■ HOW TO COMPLETE THIS TASK:
Repeat the data below with no changes.

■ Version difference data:
Segment Open
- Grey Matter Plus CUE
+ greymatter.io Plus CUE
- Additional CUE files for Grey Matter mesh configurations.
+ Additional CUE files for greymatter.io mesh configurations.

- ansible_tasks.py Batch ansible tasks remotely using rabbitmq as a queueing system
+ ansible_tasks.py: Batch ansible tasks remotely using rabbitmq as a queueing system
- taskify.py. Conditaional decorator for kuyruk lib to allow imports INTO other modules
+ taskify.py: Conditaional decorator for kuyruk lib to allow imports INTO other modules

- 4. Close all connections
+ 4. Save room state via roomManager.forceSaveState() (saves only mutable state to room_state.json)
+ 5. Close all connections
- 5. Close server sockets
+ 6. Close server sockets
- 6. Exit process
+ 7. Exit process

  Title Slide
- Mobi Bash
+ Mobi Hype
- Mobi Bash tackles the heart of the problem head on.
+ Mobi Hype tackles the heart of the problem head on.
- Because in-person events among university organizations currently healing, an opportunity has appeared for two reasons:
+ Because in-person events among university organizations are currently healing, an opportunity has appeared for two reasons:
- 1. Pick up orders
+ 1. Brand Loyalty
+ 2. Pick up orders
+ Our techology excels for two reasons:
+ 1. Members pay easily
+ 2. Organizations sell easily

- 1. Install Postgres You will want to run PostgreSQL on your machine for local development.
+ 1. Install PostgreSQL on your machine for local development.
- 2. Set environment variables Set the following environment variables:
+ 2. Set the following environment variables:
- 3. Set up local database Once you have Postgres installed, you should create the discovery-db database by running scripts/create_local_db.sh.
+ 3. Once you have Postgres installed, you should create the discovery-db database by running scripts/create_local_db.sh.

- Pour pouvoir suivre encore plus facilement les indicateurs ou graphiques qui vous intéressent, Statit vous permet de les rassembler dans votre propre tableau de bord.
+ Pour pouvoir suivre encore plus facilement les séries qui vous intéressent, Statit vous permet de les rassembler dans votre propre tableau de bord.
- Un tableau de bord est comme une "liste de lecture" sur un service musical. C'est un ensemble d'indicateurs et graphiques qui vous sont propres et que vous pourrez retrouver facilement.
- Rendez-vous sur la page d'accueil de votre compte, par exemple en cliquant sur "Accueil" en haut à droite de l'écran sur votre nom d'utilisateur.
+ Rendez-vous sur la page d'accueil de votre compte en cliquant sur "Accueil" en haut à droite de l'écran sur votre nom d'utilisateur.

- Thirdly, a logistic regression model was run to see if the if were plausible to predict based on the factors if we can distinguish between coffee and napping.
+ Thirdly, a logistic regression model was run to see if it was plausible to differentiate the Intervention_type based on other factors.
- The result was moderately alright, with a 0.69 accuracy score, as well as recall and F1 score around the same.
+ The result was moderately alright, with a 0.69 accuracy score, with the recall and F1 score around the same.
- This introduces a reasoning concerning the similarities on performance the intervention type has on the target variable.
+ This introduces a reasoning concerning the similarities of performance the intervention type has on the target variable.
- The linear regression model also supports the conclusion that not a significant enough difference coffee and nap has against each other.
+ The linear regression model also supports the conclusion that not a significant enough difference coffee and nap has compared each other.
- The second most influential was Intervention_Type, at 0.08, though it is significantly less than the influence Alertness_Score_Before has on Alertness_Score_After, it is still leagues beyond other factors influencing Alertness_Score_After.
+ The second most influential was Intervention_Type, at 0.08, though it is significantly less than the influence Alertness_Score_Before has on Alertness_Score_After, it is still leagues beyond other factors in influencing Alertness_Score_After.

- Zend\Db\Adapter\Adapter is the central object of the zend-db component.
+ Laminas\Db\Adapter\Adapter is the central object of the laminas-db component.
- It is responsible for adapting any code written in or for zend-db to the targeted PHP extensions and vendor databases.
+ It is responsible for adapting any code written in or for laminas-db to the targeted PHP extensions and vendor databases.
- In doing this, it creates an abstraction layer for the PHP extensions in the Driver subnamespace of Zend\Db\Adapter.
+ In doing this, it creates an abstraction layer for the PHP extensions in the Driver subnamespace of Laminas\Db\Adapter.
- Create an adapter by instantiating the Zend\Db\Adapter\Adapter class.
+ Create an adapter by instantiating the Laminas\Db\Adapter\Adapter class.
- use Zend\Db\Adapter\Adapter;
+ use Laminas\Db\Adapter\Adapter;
Segment Closed
■ ANSWER TO THIS PROBLEM:
- Grey Matter Plus CUE
+ greymatter.io Plus CUE
- Additional CUE files for Grey Matter mesh configurations.
+ Additional CUE files for greymatter.io mesh configurations.

- ansible_tasks.py Batch ansible tasks remotely using rabbitmq as a queueing system
+ ansible_tasks.py: Batch ansible tasks remotely using rabbitmq as a queueing system
- taskify.py. Conditaional decorator for kuyruk lib to allow imports INTO other modules
+ taskify.py: Conditaional decorator for kuyruk lib to allow imports INTO other modules

- 4. Close all connections
+ 4. Save room state via roomManager.forceSaveState() (saves only mutable state to room_state.json)
+ 5. Close all connections
- 5. Close server sockets
+ 6. Close server sockets
- 6. Exit process
+ 7. Exit process

  Title Slide
- Mobi Bash
+ Mobi Hype
- Mobi Bash tackles the heart of the problem head on.
+ Mobi Hype tackles the heart of the problem head on.
- Because in-person events among university organizations currently healing, an opportunity has appeared for two reasons:
+ Because in-person events among university organizations are currently healing, an opportunity has appeared for two reasons:
- 1. Pick up orders
+ 1. Brand Loyalty
+ 2. Pick up orders
+ Our techology excels for two reasons:
+ 1. Members pay easily
+ 2. Organizations sell easily

- 1. Install Postgres You will want to run PostgreSQL on your machine for local development.
+ 1. Install PostgreSQL on your machine for local development.
- 2. Set environment variables Set the following environment variables:
+ 2. Set the following environment variables:
- 3. Set up local database Once you have Postgres installed, you should create the discovery-db database by running scripts/create_local_db.sh.
+ 3. Once you have Postgres installed, you should create the discovery-db database by running scripts/create_local_db.sh.

- Pour pouvoir suivre encore plus facilement les indicateurs ou graphiques qui vous intéressent, Statit vous permet de les rassembler dans votre propre tableau de bord.
+ Pour pouvoir suivre encore plus facilement les séries qui vous intéressent, Statit vous permet de les rassembler dans votre propre tableau de bord.
- Un tableau de bord est comme une "liste de lecture" sur un service musical. C'est un ensemble d'indicateurs et graphiques qui vous sont propres et que vous pourrez retrouver facilement.
- Rendez-vous sur la page d'accueil de votre compte, par exemple en cliquant sur "Accueil" en haut à droite de l'écran sur votre nom d'utilisateur.
+ Rendez-vous sur la page d'accueil de votre compte en cliquant sur "Accueil" en haut à droite de l'écran sur votre nom d'utilisateur.

- Thirdly, a logistic regression model was run to see if the if were plausible to predict based on the factors if we can distinguish between coffee and napping.
+ Thirdly, a logistic regression model was run to see if it was plausible to differentiate the Intervention_type based on other factors.
- The result was moderately alright, with a 0.69 accuracy score, as well as recall and F1 score around the same.
+ The result was moderately alright, with a 0.69 accuracy score, with the recall and F1 score around the same.
- This introduces a reasoning concerning the similarities on performance the intervention type has on the target variable.
+ This introduces a reasoning concerning the similarities of performance the intervention type has on the target variable.
- The linear regression model also supports the conclusion that not a significant enough difference coffee and nap has against each other.
+ The linear regression model also supports the conclusion that not a significant enough difference coffee and nap has compared each other.
- The second most influential was Intervention_Type, at 0.08, though it is significantly less than the influence Alertness_Score_Before has on Alertness_Score_After, it is still leagues beyond other factors influencing Alertness_Score_After.
+ The second most influential was Intervention_Type, at 0.08, though it is significantly less than the influence Alertness_Score_Before has on Alertness_Score_After, it is still leagues beyond other factors in influencing Alertness_Score_After.

- Zend\Db\Adapter\Adapter is the central object of the zend-db component.
+ Laminas\Db\Adapter\Adapter is the central object of the laminas-db component.
- It is responsible for adapting any code written in or for zend-db to the targeted PHP extensions and vendor databases.
+ It is responsible for adapting any code written in or for laminas-db to the targeted PHP extensions and vendor databases.
- In doing this, it creates an abstraction layer for the PHP extensions in the Driver subnamespace of Zend\Db\Adapter.
+ In doing this, it creates an abstraction layer for the PHP extensions in the Driver subnamespace of Laminas\Db\Adapter.
- Create an adapter by instantiating the Zend\Db\Adapter\Adapter class.
+ Create an adapter by instantiating the Laminas\Db\Adapter\Adapter class.
- use Zend\Db\Adapter\Adapter;
+ use Laminas\Db\Adapter\Adapter;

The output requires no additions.